RECORDED DATA:
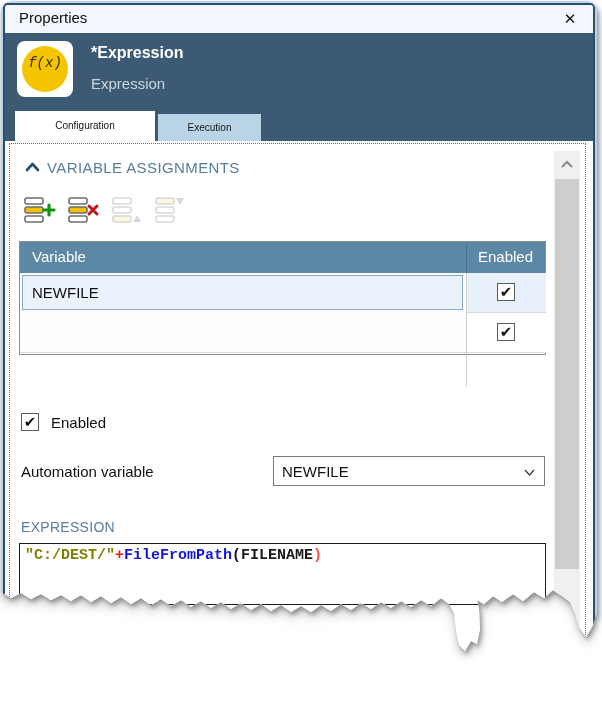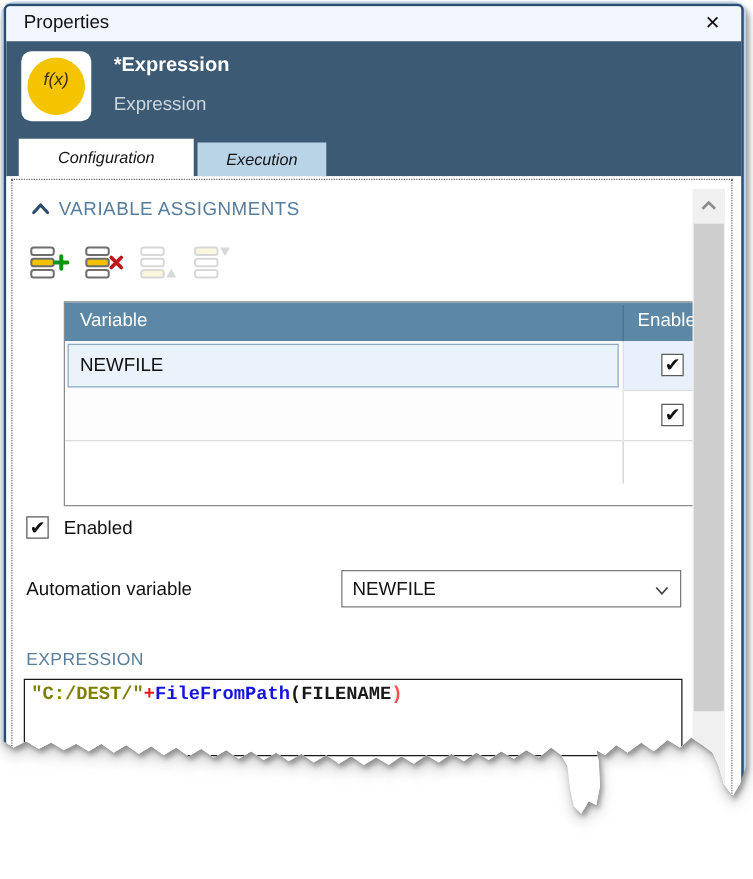--- a/index.html
+++ b/index.html
@@ -26,39 +26,39 @@
   .titlebar .title{position:absolute;left:14px;top:4px;font-size:15px;color:#111;}
   .close-btn{position:absolute;right:12px;top:3px;width:22px;height:22px;text-align:center;
     font-size:15px;font-weight:700;color:#111;line-height:22px;cursor:pointer;}
   
   .header{position:absolute;left:0;top:28px;width:100%;height:108px;background:#3d5a74;}
   .task-icon{position:absolute;left:12px;top:8px;width:56px;height:56px;background:#ffffff;
     border-radius:8px;}
   .task-icon .circle{position:absolute;left:5px;top:5px;width:46px;height:46px;border-radius:50%;
     background:#f5c400;}
   .task-icon .fx{position:absolute;left:0;top:14px;width:100%;text-align:center;
-    font-family:Liberation Sans, sans-serif;font-style:italic;font-size:14px;color:#3c2f00;}
+    font-family:Liberation Mono, monospace;font-style:italic;font-size:14px;color:#3c2f00;}
   .hdr-title{position:absolute;left:86px;top:11px;font-size:16px;font-weight:700;color:#ffffff;}
   .hdr-sub{position:absolute;left:86px;top:42px;font-size:15px;color:#ccd6df;}
   
-  .tab{position:absolute;bottom:0;font-size:13px;color:#141414;text-align:center;cursor:pointer;font-style:italic;}
+  .tab{position:absolute;bottom:0;font-size:10px;color:#141414;text-align:center;cursor:pointer;}
   .tab.active{left:10px;width:140px;height:30px;background:#ffffff;line-height:30px;}
   .tab.inactive{left:153px;width:103px;height:27px;background:#b9d3e7;line-height:27px;text-align:center;}
   
   .content{position:absolute;left:0;top:136px;width:100%;bottom:0;background:#ffffff;}
   .dotted-panel{position:absolute;left:4px;top:2px;width:577px;height:540px;
     border:1px dotted #6b6b6b;border-bottom:none;}
   .section-title{position:absolute;left:42px;top:18px;font-size:15px;color:#567d9c;letter-spacing:.4px;}
   .chevron-up{position:absolute;left:20px;top:21px;}
   
   .tbar{position:absolute;left:0;top:54px;height:32px;}
   .tbtn{position:absolute;top:0;width:36px;height:32px;cursor:pointer;}
   .tbtn.disabled{cursor:default;}
   
-  .vtable{position:absolute;left:14px;top:100px;width:527px;height:164px;border:1px solid #8c8c8c;background:#fff;margin-left:32px;}
+  .vtable{position:absolute;left:14px;top:100px;width:527px;height:114px;border:1px solid #8c8c8c;background:#fff;}
   .vhead{position:absolute;left:0;top:0;width:100%;height:31px;background:#5c87a5;}
   .vhead .h-var{position:absolute;left:12px;top:6px;font-size:15px;color:#ffffff;}
   .vhead .h-en{position:absolute;left:458px;top:6px;font-size:15px;color:#ffffff;}
   .vhead .hdiv{position:absolute;left:446px;top:2px;width:1px;height:29px;background:#49708c;}
   .col-div{position:absolute;left:446px;top:31px;width:1px;height:114px;background:#cfcfcf;}
   .vrow1{position:absolute;left:0;top:31px;width:446px;height:40px;background:#fbfcfe;}
   .vrow1-cell{position:absolute;left:2px;top:2px;width:441px;height:35px;background:#eaf3fc;
     border:1px solid #8fa9c2;}
   .vrow1-cell .txt{position:absolute;left:9px;top:8px;font-size:15px;color:#101010;}
   .en-cell1{position:absolute;left:447px;top:31px;width:79px;height:40px;background:#e8f1fb;border-bottom:1px solid #d8d8d8;}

ASSIGNMENT:
Please output every line of the listing as it stands, and omit its images.

OUTPUT OF THE EXERCISE:
--- a/index.html
+++ b/index.html
@@ -26,39 +26,39 @@
   .titlebar .title{position:absolute;left:14px;top:4px;font-size:15px;color:#111;}
   .close-btn{position:absolute;right:12px;top:3px;width:22px;height:22px;text-align:center;
     font-size:15px;font-weight:700;color:#111;line-height:22px;cursor:pointer;}
   
   .header{position:absolute;left:0;top:28px;width:100%;height:108px;background:#3d5a74;}
   .task-icon{position:absolute;left:12px;top:8px;width:56px;height:56px;background:#ffffff;
     border-radius:8px;}
   .task-icon .circle{position:absolute;left:5px;top:5px;width:46px;height:46px;border-radius:50%;
     background:#f5c400;}
   .task-icon .fx{position:absolute;left:0;top:14px;width:100%;text-align:center;
-    font-family:Liberation Sans, sans-serif;font-style:italic;font-size:14px;color:#3c2f00;}
+    font-family:Liberation Mono, monospace;font-style:italic;font-size:14px;color:#3c2f00;}
   .hdr-title{position:absolute;left:86px;top:11px;font-size:16px;font-weight:700;color:#ffffff;}
   .hdr-sub{position:absolute;left:86px;top:42px;font-size:15px;color:#ccd6df;}
   
-  .tab{position:absolute;bottom:0;font-size:13px;color:#141414;text-align:center;cursor:pointer;font-style:italic;}
+  .tab{position:absolute;bottom:0;font-size:10px;color:#141414;text-align:center;cursor:pointer;}
   .tab.active{left:10px;width:140px;height:30px;background:#ffffff;line-height:30px;}
   .tab.inactive{left:153px;width:103px;height:27px;background:#b9d3e7;line-height:27px;text-align:center;}
   
   .content{position:absolute;left:0;top:136px;width:100%;bottom:0;background:#ffffff;}
   .dotted-panel{position:absolute;left:4px;top:2px;width:577px;height:540px;
     border:1px dotted #6b6b6b;border-bottom:none;}
   .section-title{position:absolute;left:42px;top:18px;font-size:15px;color:#567d9c;letter-spacing:.4px;}
   .chevron-up{position:absolute;left:20px;top:21px;}
   
   .tbar{position:absolute;left:0;top:54px;height:32px;}
   .tbtn{position:absolute;top:0;width:36px;height:32px;cursor:pointer;}
   .tbtn.disabled{cursor:default;}
   
-  .vtable{position:absolute;left:14px;top:100px;width:527px;height:164px;border:1px solid #8c8c8c;background:#fff;margin-left:32px;}
+  .vtable{position:absolute;left:14px;top:100px;width:527px;height:114px;border:1px solid #8c8c8c;background:#fff;}
   .vhead{position:absolute;left:0;top:0;width:100%;height:31px;background:#5c87a5;}
   .vhead .h-var{position:absolute;left:12px;top:6px;font-size:15px;color:#ffffff;}
   .vhead .h-en{position:absolute;left:458px;top:6px;font-size:15px;color:#ffffff;}
   .vhead .hdiv{position:absolute;left:446px;top:2px;width:1px;height:29px;background:#49708c;}
   .col-div{position:absolute;left:446px;top:31px;width:1px;height:114px;background:#cfcfcf;}
   .vrow1{position:absolute;left:0;top:31px;width:446px;height:40px;background:#fbfcfe;}
   .vrow1-cell{position:absolute;left:2px;top:2px;width:441px;height:35px;background:#eaf3fc;
     border:1px solid #8fa9c2;}
   .vrow1-cell .txt{position:absolute;left:9px;top:8px;font-size:15px;color:#101010;}
   .en-cell1{position:absolute;left:447px;top:31px;width:79px;height:40px;background:#e8f1fb;border-bottom:1px solid #d8d8d8;}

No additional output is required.